Re: Smart fetch via HTTP?

Nicolas Pitre <nico@xxxxxxx> · Wed, 16 May 2007 23:45:30 -0400 (EDT)

On Wed, 16 May 2007, Shawn O. Pearce wrote:

> Johannes Schindelin <Johannes.Schindelin@xxxxxx> wrote:
> > Don't forget that those 10% probably do not do you the favour to be in 
> > large chunks. Chances are that _every_ _single_ wanted object is separate 
> > from the others.
> 
> That's completely possible.  Assuming the objects even are packed
> in the first place.  Its very unlikely that you would be able to
> fetch very large of a range from an existing packfile, you would be
> submitting most of your range requests for very very small sections.

Well, in the commit objects case you're likely to have a bunch of them 
all contigous.

For tree and blob objects it is less likely.

And of course there is the question of deltas for which you might or 
might not have the base object locally already.

Still... I wonder if this could be actually workable.  A typical daily 
update on the Linux kernel repository might consist of a couple hundreds 
or a few tousands objects.  This could still be faster to fetch parts of 
a pack than the whole pack if the size difference is above a certain 
treshold.  It is certainly not worse than fetching loose objects.

Things would be pretty horrid if you think of fetching a commit object, 
parsing it to find out what tree object to fetch, then parse that tree 
object to find out what other objects to fetch, and so on.

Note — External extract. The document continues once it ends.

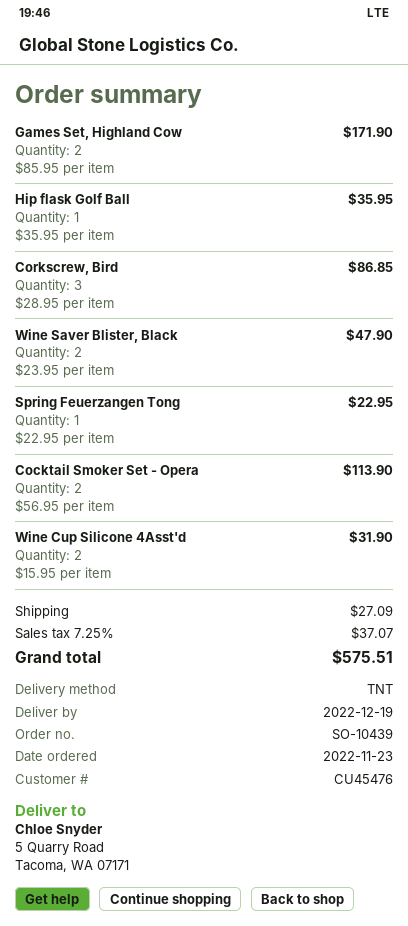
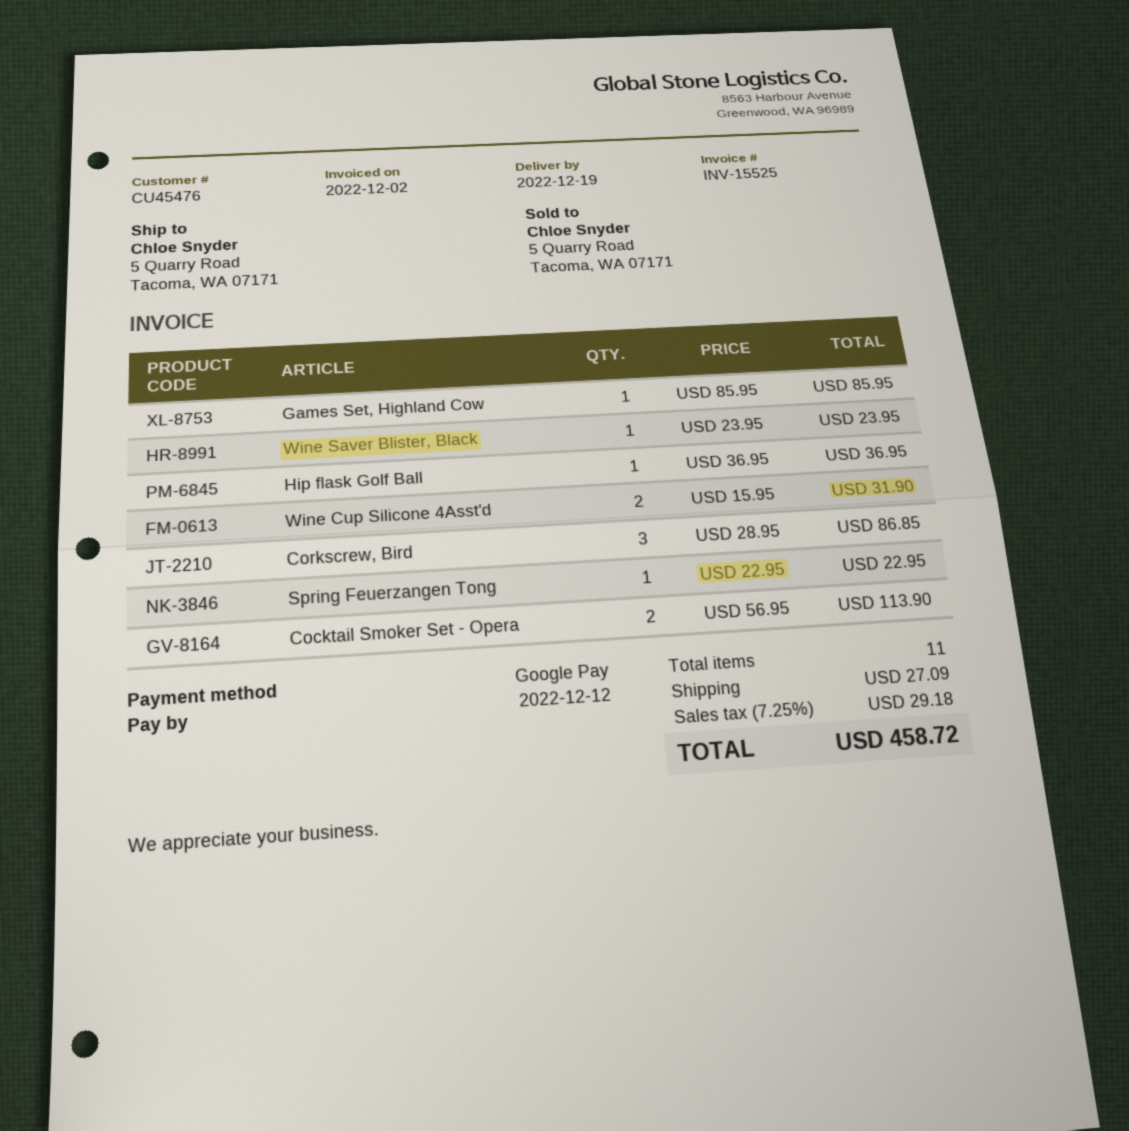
Games Set, Highland Cow: 2 x 85.95 = 171.90 -> 1 x 85.95 = 85.95
Hip flask Golf Ball: 1 x 35.95 = 35.95 -> 1 x 36.95 = 36.95
Wine Saver Blister, Black: 2 x 23.95 = 47.90 -> 1 x 23.95 = 23.95
tax: 7.25% = 37.07 -> 7.25% = 29.18
total: 575.51 -> 458.72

But if you only take the approach of fetching the pack index files, 
finding out about the objects that the remote has that are not available 
locally, and then fetching all those objects from within pack files 
without even looking at them (except for deltas), then it should be 
possible to issue a couple requests in parallel and possibly have decent 
performances.  And if it turns out that more than, say, 70% of a 
particular pack is to be fetched (you can determine that up front), then 
it might be decided to fetch the whole pack.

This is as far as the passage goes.